The Philpott 27th Aug 2021 2:41 pm

Green goo in coax
 
You're all aware of the green goo interaction between old PVC and copper..I saw it in coax for the first time today. I suspect that digital signals are more vulnerable to bad connections caused by this sort of thing, leading to blocking, dropouts, pixellation, nerve shattering digital screeches etc. Hopefully resolving this will solve the issues i've been trying to ignore for months- only permanent cure in this case though, is to rip out all the cable and replace. Oh Joy..
Dave

Trevor 27th Aug 2021 3:30 pm

Re: Green goo in coax
 
while I was in the trade I was called to a faulty Rotel tuner on opening it up i could see that the input socket was corroded on checking the installation I noted that the coax feeder cable when opened up was full of water ! My conclusion an open connection box at the arial end had allowed rain water in .This along with the height difference created enough pressure for the rain water to enter the tuner and create the corrosion
Trev

G6Tanuki 27th Aug 2021 4:20 pm

Re: Green goo in coax
 
I've seen the green goo in some coax; it's usually caused by the plasticiser degrading and reacting with the copper. Added moisture helps the process along.

Black corrosion on the braid is another nof-unusual thing; again, water ingress is usually to blame.

In either case the coax is scrap.

SiriusHardware 27th Aug 2021 4:22 pm

Re: Green goo in coax
 
I saw a Freesat receiver completely ruined in the same way, satellite coax makes a great drainpipe if the connection at the LNB is not waterproofed with self-amalgamating tape. I've seen some dish installations where the bare 'F' connector was just left to fend for itself.

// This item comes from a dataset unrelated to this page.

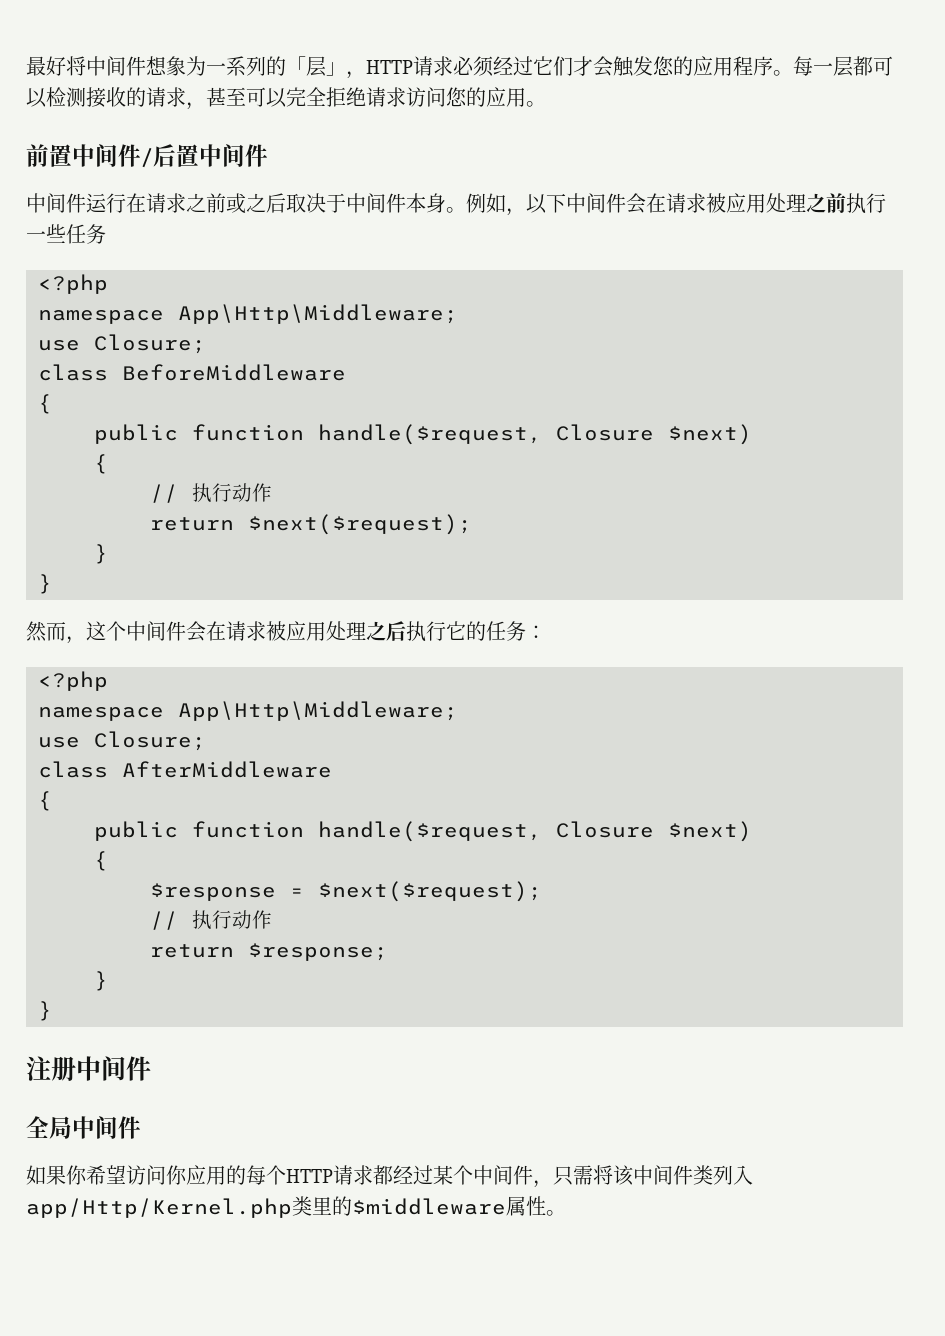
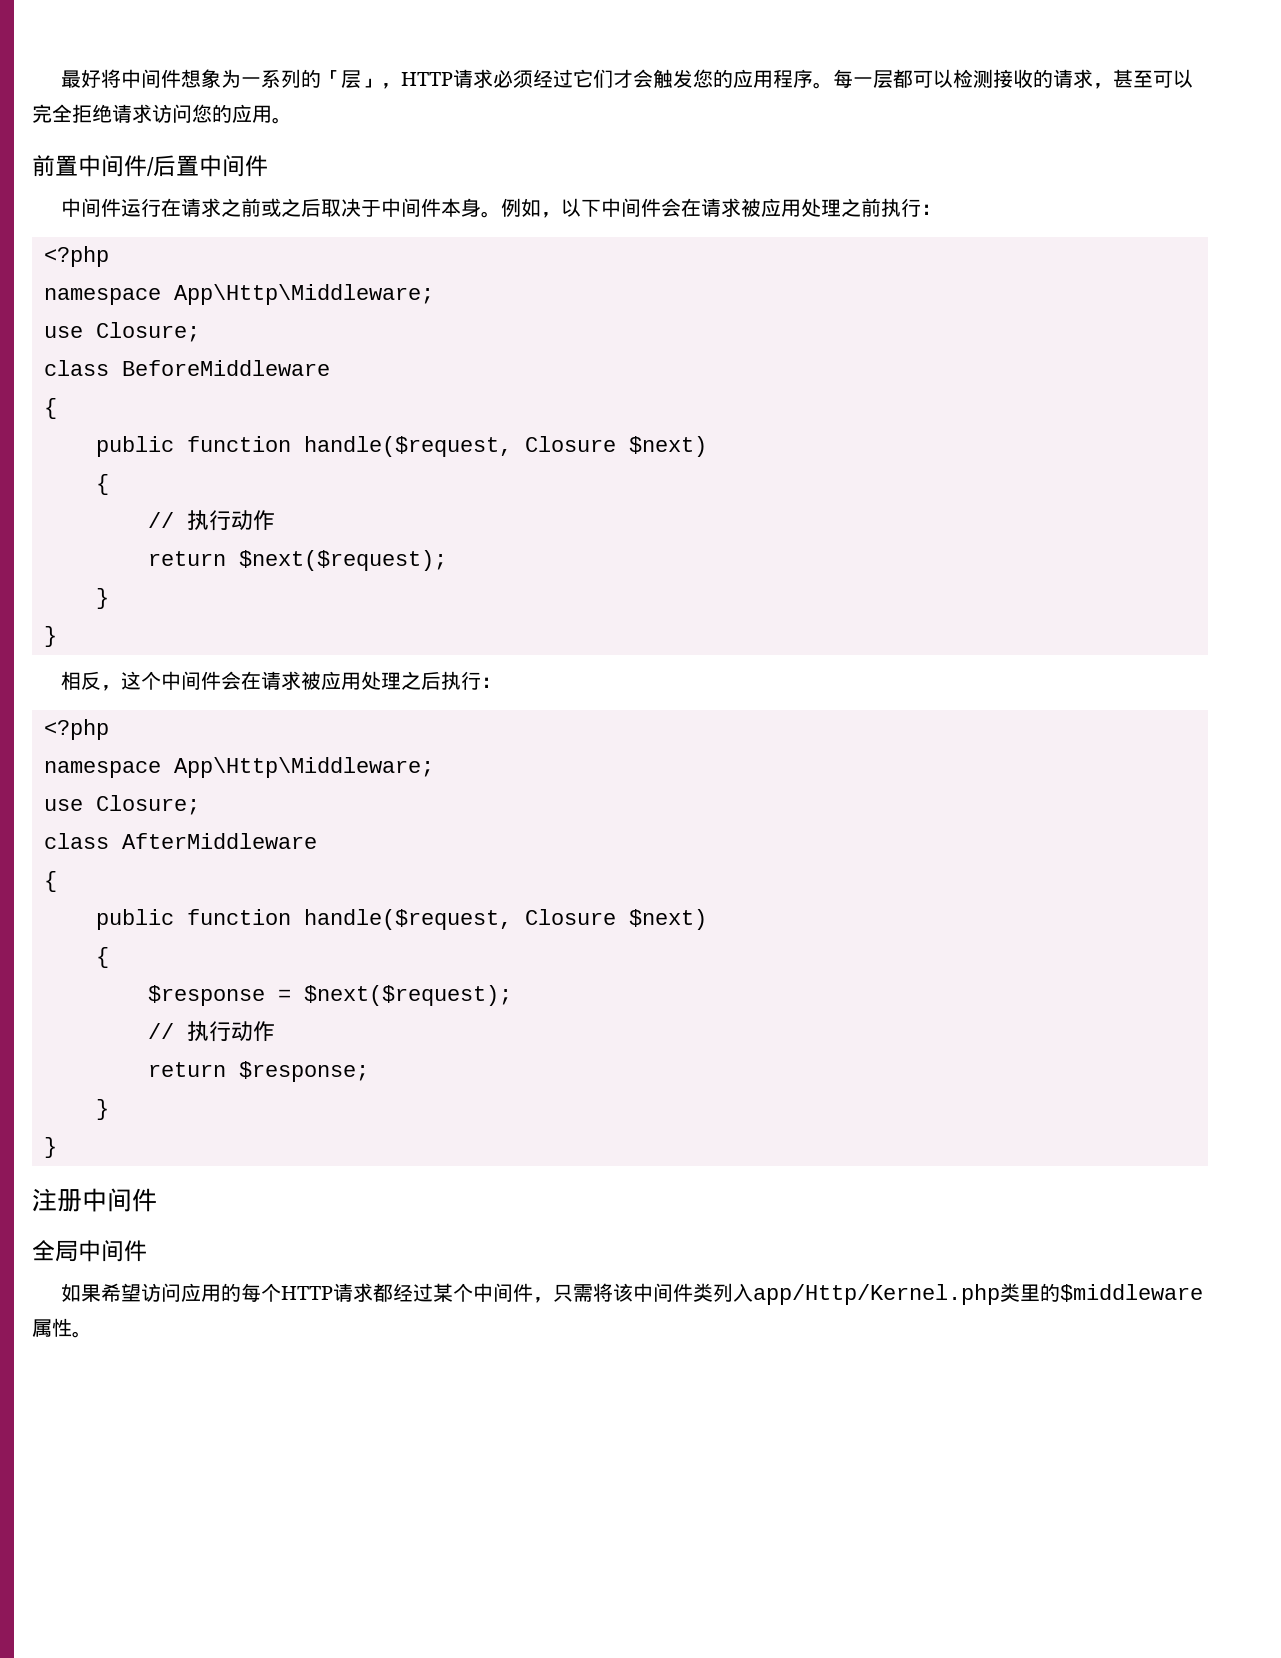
[26,224,106,244] 一些任务 -> [920,204,941,215] ：
[26,621,66,642] 然而 -> [60,671,101,690] 相反
[446,621,526,641] 它的任务 -> (481, 680) none
[66,1165,87,1185] 你 -> (101, 1293) none
[166,1165,187,1185] 你 -> (181, 1292) none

Guest 27th Aug 2021 5:01 pm

Re: Green goo in coax
 
A generous slavering of Vaseline also helps, and I mean generous to the point of very messy.

The Philpott 27th Aug 2021 8:27 pm

Re: Green goo in coax
 
Post No.3- Rightly or wrongly, I associate 'black rot' with exposure to salty air. I've known it travel more than 12 inches up inside automotive wiring.
Dave

Top Cap 27th Aug 2021 10:24 pm

Re: Green goo in coax
 
Quote:

Originally Posted by Trevor (Post 1401855)
while I was in the trade I was called to a faulty Rotel tuner on opening it up i could see that the input socket was corroded on checking the installation I noted that the coax feeder cable when opened up was full of water ! My conclusion an open connection box at the aerial end had allowed rain water in .This along with the height difference created enough pressure for the rain water to enter the tuner and create the corrosion
Trev

When in the trade many many many years ago, my boss and I went to fix a TV suffering from poor picture. The coax was full of water as could be seen by the water dripping from the aerial plug. When the customer asked how could that be, my boss said "You've been watching too much Thames Television" :D. It's appreciated youngsters may not get that joke. :)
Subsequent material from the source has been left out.